:: Task goal ::
Exactly and without additions, transcribe the line that contains "discount: 5% = 27.60 -> 5% = 22.70" and every line after it in the data.

START Records supplied

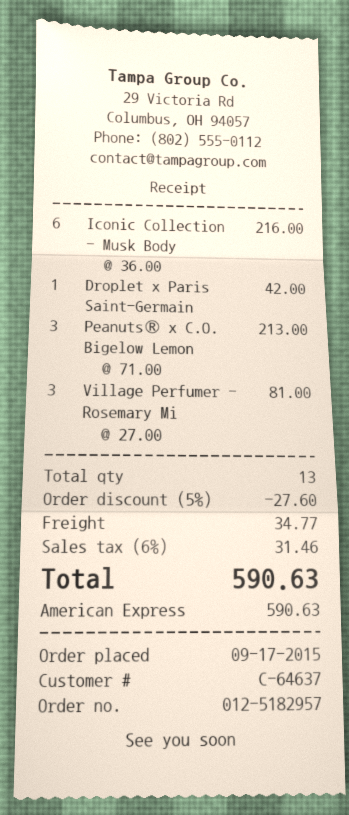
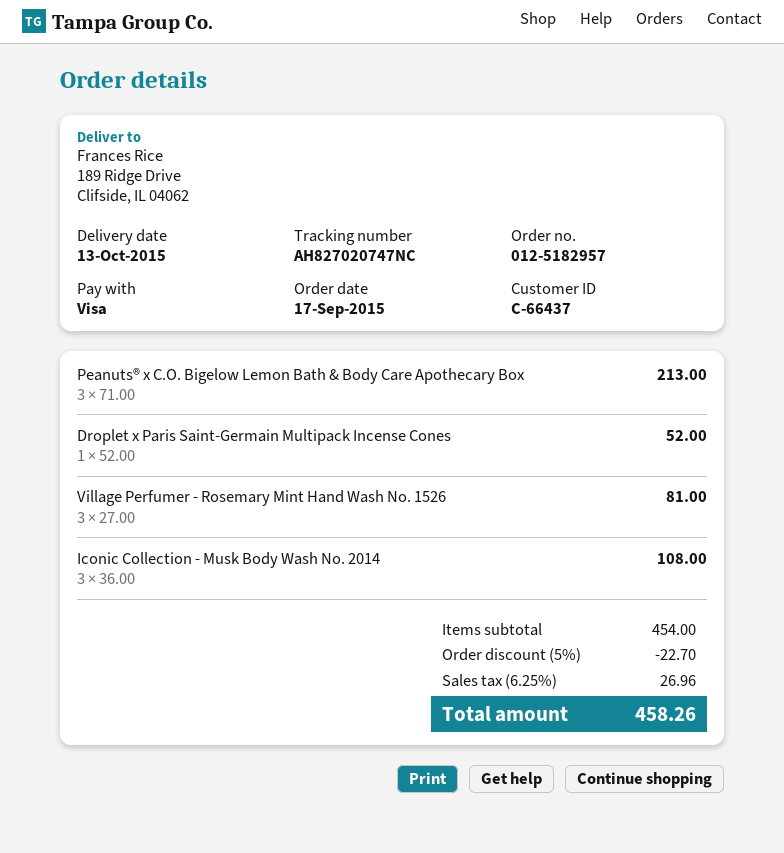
customer number: C-64637 -> C-66437
payment method: American Express -> Visa
Iconic Collection - Musk Body: 6 x 36.00 = 216.00 -> 3 x 36.00 = 108.00
Droplet x Paris Saint-Germain: 1 x 42.00 = 42.00 -> 1 x 52.00 = 52.00
discount: 5% = 27.60 -> 5% = 22.70
shipping: 34.77 -> none
tax: 6% = 31.46 -> 6.25% = 26.96
total: 590.63 -> 458.26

END Records supplied

:: Output below ::
discount: 5% = 27.60 -> 5% = 22.70
shipping: 34.77 -> none
tax: 6% = 31.46 -> 6.25% = 26.96
total: 590.63 -> 458.26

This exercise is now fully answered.